Ressuscite, bouge et meurs

“Une adolescente déclarée morte se réveille dans son cercueil et meurt étouffée.”

Cette résurrection manquée a eu lieu au Honduras. La jeune femme venait de se marier, un malaise l’avait expédiée au cimetière. Alors qu’il se recueillait devant la tombe, le mari a entendu de drôles de bruits. Le temps d’ouvrir, la jeune fille était déjà repartie de l’autre côté des ténèbres, faute d’oxygène. Come-back dramatiquement raté, unique en son genre, dont une vidéo circule sur le Web.

Il n’est pas si rare que des gens vivants se retrouvent coincés entre quatre planches. Cela arrive à tout âge et dans tous les pays, comme le prouvent quelques cas très récents. Aux Philippines, une fillette de 3 ans victime d’une forte fièvre s’est réveillée pendant ses funérailles. En Chine, c’est une grand-mère de 95 ans, déclarée morte après une chute, qui s’est extraite de son cercueil entreposé dans le salon familial. Au Brésil, une femme de 88 ans qui avait atterri chez les croque-morts après des problèmes vasculaires a repris vie inopinément dans le salon funéraire. Aux États-Unis, un homme de 78 ans a ouvert les yeux dans une housse mortuaire aux pompes funèbres, peu après avoir été déclaré mort un médecin légiste. A chaque fois, ébahissement des témoins, moment de solitude pour le praticien qui avait signé l’acte de décès. Et pour les intéressés, début des prolongations.

De ces séjours dans l’au-delà, les ressuscités rapportent divers souvenirs ou images (le fameux tunnel lumineux, les petits oiseaux qui chantent, un défunt parent qui vous renvoie dans le monde des vivants en disant “Non, mon gars, ton tour n’est pas venu” et autres propos de circonstance) qui font le bonheur des amateurs de paranormal mais aussi celui des chercheurs. Car les phénomènes de mort imminente –near death experiences en anglais- ont été auscultés dans des dizaines d’articles scientifiques sous tous les angles possibles : neurologie, psychiatrie, sociologie, biochimie, médecine d’urgence et l’on en passe. Cette abondante littérature ne converge que sur un point : le cerveau semble survivre à l’arrêt du coeur un peu plus qu’on ne le pensait jusqu’à présent, soit grosso modo une trentaine de secondes.
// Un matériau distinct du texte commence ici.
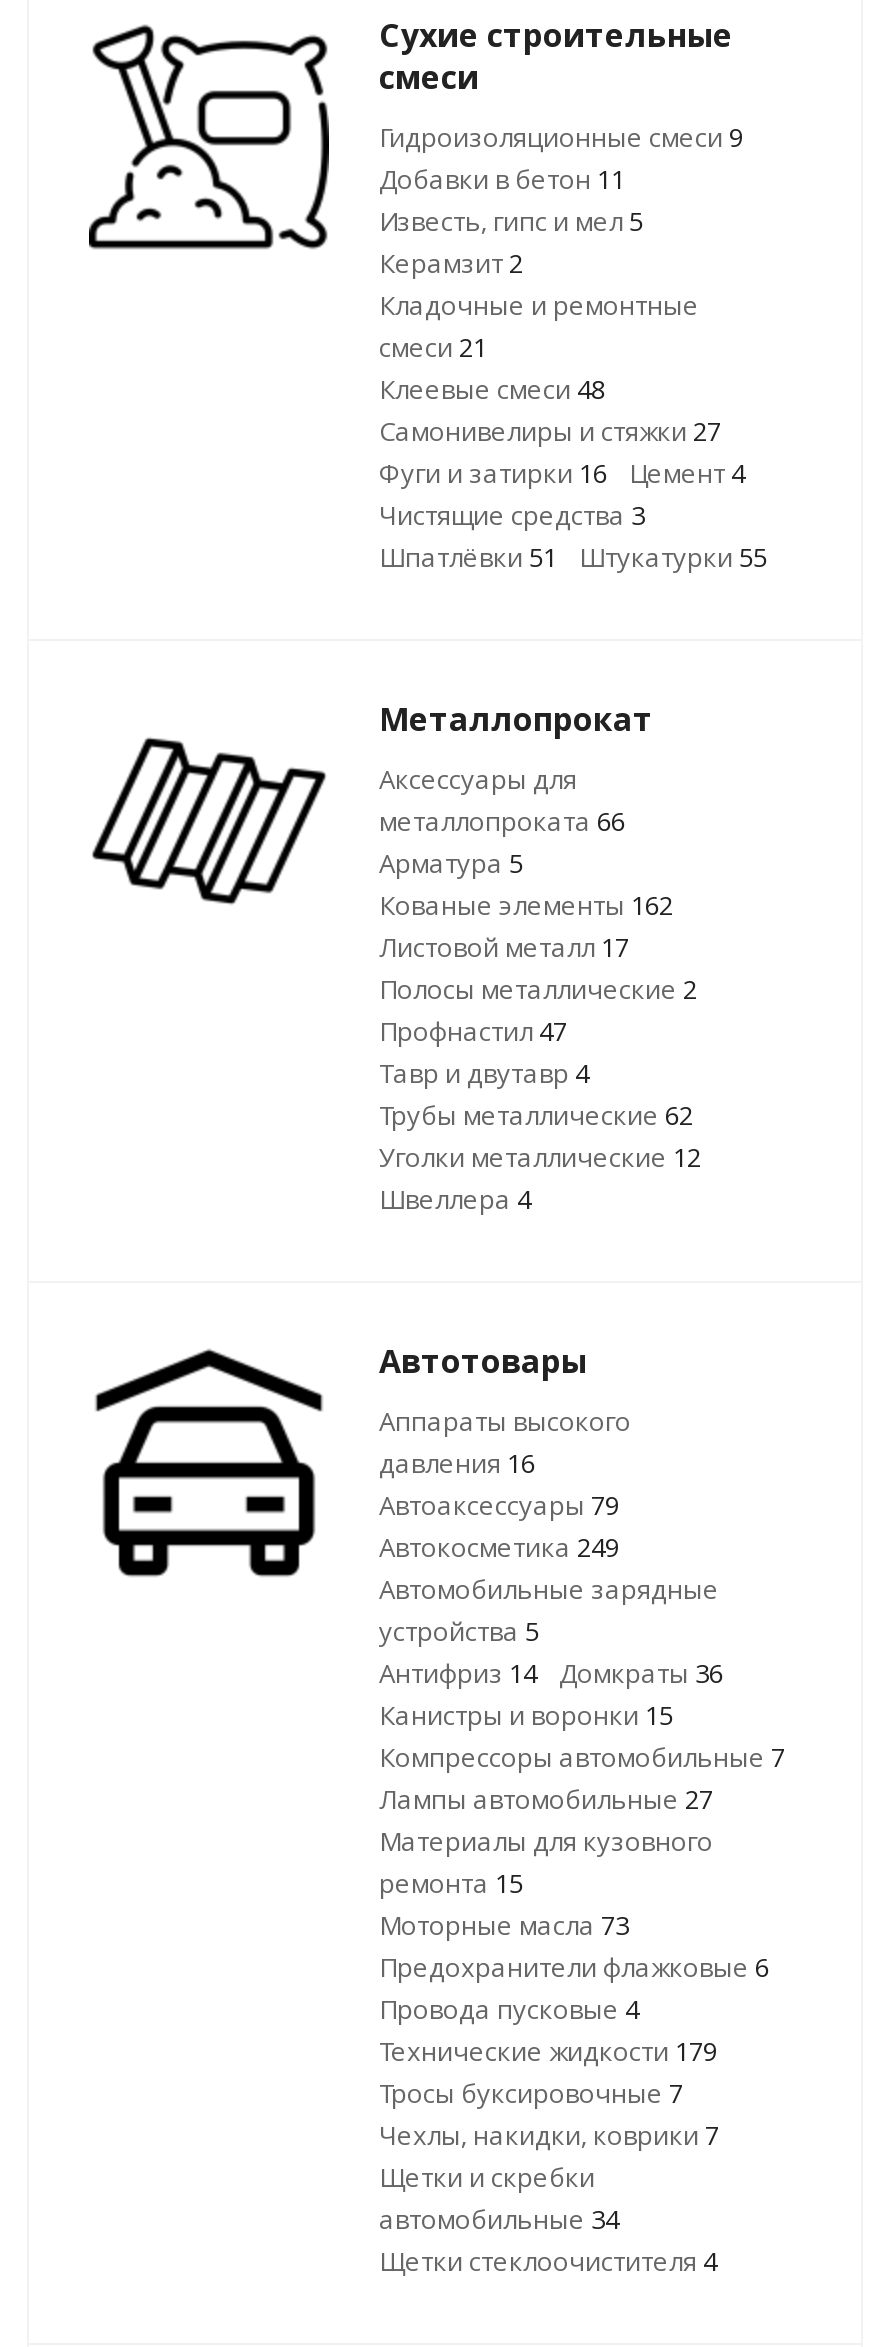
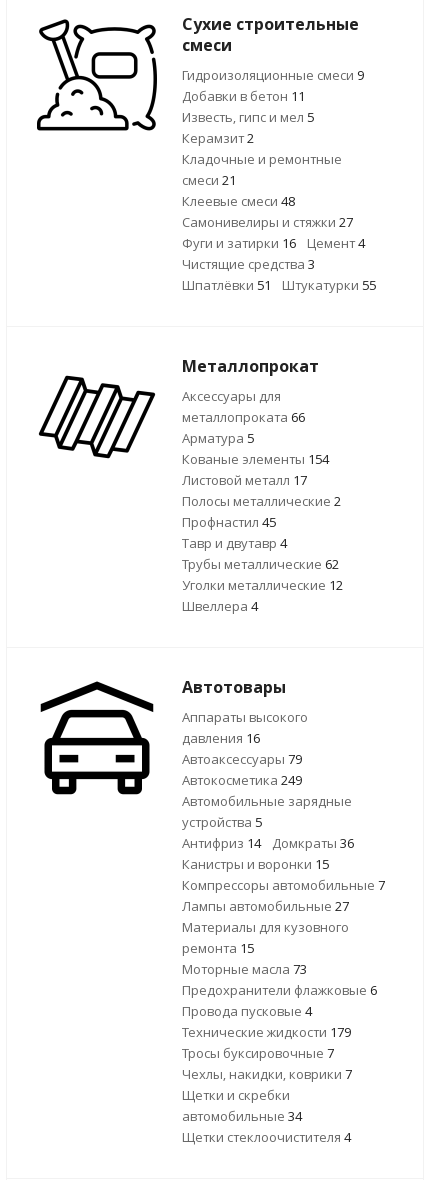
- Кованые элементы 162
+ Кованые элементы 154

- Профнастил 47
+ Профнастил 45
Ceux qui meurent ont ainsi le droit à un rab de souvenirs, qu’ils reviennent rarement nous faire partager. Des chercheurs anglais se sont penchés sur plus d’une centaine de cas de morts imminentes après arrêt cardiaque, analysant en particulier celui d’un homme de 57 ans qui affirme être sorti de son corps en cours de réanimation et avoir observé la scène depuis le plafond. Ce mort-vivant a pu décrire de façon précise les faits, dires et gestes de l’équipe médicale, témoignage en tous points corroboré par celle-ci. Son rapport d’outre tombe a permis d’évaluer à près de trois minutes la durée du phénomène de sortie de corps. C’est désormais le nouveau délai minimum à respecter avant de se mettre à sortir des blagues vaseuses au-dessus d’un corps sans vie.

La jeune mariée du Honduras aurait sans doute eu beaucoup à nous raconter. Mais elle n’a pas eu la chance d’Uma Thurman qui, dans le Kill Bill 2 de Quentin Tarentino, réussit à s’extraire de son cercueil à coups de karaté, scène d’anthologie s’il en est. Attention, ce genre d’exploit ne se produit qu’au cinéma. Étrangement, le personnage incarné par Thurman avait pour nom … la Mariée.